Where a line below holds the string "Rivers", that line goes into the answer.

DATASET CONTENT:
____

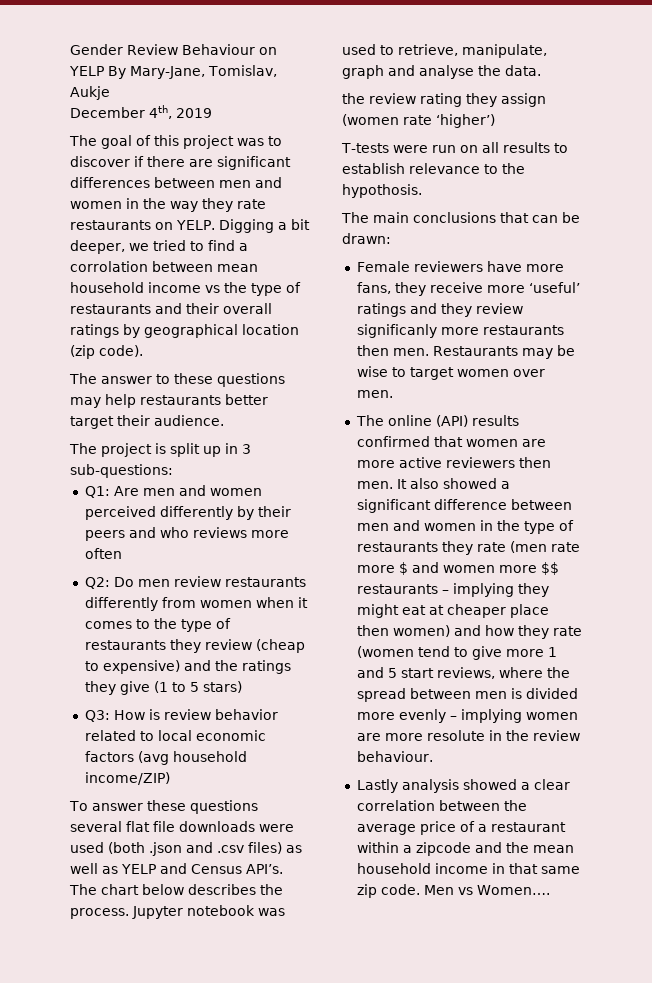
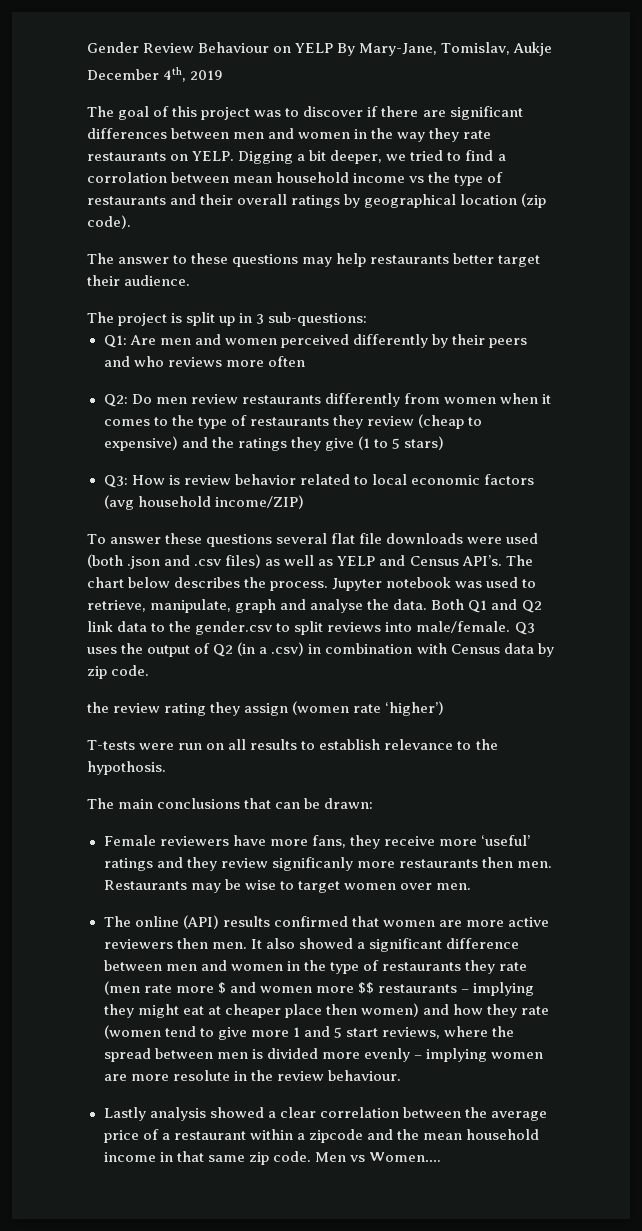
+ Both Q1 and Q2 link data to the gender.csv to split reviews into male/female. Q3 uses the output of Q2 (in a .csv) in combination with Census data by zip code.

____

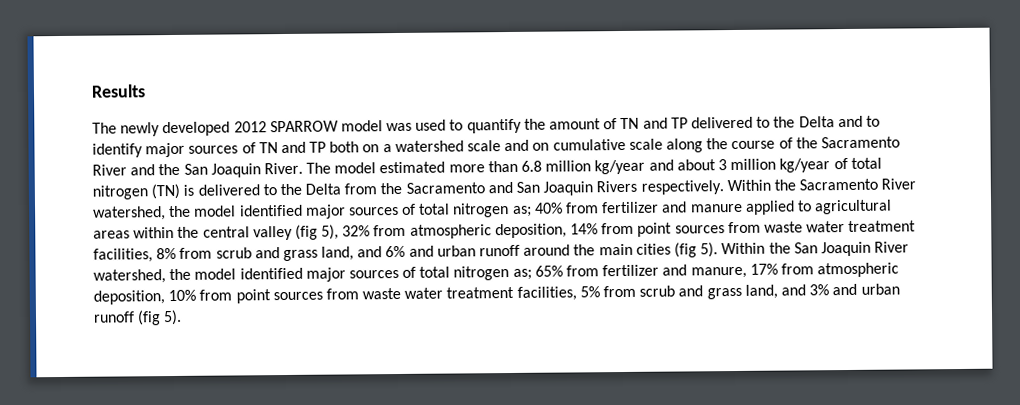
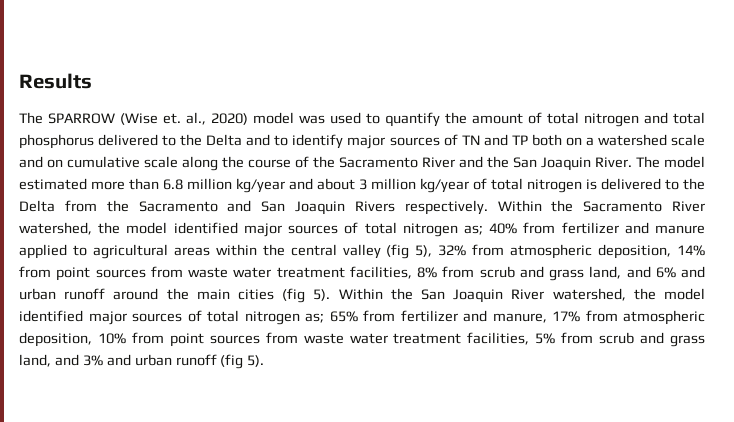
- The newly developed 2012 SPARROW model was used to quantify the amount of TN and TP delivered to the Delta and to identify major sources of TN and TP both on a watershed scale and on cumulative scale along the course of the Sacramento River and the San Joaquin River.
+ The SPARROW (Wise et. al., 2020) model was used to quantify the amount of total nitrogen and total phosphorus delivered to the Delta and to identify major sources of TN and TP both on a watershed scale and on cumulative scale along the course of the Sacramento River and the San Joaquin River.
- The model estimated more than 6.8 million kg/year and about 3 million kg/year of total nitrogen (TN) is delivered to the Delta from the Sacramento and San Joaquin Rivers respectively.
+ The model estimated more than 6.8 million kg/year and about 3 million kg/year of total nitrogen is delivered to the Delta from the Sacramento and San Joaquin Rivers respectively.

____

ANSWER BELOW:
- The model estimated more than 6.8 million kg/year and about 3 million kg/year of total nitrogen (TN) is delivered to the Delta from the Sacramento and San Joaquin Rivers respectively.
+ The model estimated more than 6.8 million kg/year and about 3 million kg/year of total nitrogen is delivered to the Delta from the Sacramento and San Joaquin Rivers respectively.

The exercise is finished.